UniGS: Unified Geometry-Aware Gaussian Splatting for Multimodal Rendering
This addresses the need for geometrically consistent and efficient multimodal 3D scene reconstruction for applications in computer vision and graphics.
The paper tackles the problem of high-fidelity multimodal 3D reconstruction by proposing UniGS, a unified framework based on 3D Gaussian Splatting that simultaneously renders RGB images, depth maps, surface normals, and semantic logits. The result is state-of-the-art reconstruction accuracy across all modalities, validated through quantitative and qualitative experiments.

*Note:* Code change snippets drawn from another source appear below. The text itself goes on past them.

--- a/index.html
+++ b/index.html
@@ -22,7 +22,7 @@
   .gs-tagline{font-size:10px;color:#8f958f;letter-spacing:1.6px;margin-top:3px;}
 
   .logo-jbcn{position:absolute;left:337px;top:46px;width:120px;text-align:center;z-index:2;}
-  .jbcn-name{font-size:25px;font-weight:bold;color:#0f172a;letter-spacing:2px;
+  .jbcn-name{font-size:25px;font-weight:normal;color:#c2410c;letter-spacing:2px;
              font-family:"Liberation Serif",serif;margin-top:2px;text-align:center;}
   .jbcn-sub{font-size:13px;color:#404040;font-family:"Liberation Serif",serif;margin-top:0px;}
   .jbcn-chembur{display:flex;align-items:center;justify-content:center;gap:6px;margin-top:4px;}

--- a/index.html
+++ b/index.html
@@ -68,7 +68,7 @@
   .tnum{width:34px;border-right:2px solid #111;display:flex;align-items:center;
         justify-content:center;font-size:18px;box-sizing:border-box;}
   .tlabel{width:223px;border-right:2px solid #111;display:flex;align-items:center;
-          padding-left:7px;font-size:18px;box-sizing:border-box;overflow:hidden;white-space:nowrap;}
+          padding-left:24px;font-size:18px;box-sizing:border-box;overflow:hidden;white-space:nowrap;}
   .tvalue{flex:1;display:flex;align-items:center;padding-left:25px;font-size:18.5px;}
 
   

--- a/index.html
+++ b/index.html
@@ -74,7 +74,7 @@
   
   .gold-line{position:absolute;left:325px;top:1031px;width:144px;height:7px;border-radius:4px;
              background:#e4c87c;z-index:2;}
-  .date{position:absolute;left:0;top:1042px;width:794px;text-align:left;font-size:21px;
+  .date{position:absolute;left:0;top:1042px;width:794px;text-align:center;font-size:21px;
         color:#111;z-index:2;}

In this paper, we propose UniGS, a unified map representation and differentiable framework for high-fidelity multimodal 3D reconstruction based on 3D Gaussian Splatting. Our framework integrates a CUDA-accelerated rasterization pipeline capable of rendering photo-realistic RGB images, geometrically accurate depth maps, consistent surface normals, and semantic logits simultaneously. We redesign the rasterization to render depth via differentiable ray-ellipsoid intersection rather than using Gaussian centers, enabling effective optimization of rotation and scale attribute through analytic depth gradients. Furthermore, we derive the analytic gradient formulation for surface normal rendering, ensuring geometric consistency among reconstructed 3D scenes. To improve computational and storage efficiency, we introduce a learnable attribute that enables differentiable pruning of Gaussians with minimal contribution during training. Quantitative and qualitative experiments demonstrate state-of-the-art reconstruction accuracy across all modalities, validating the efficacy of our geometry-aware paradigm. Source code and multimodal viewer will be available on GitHub.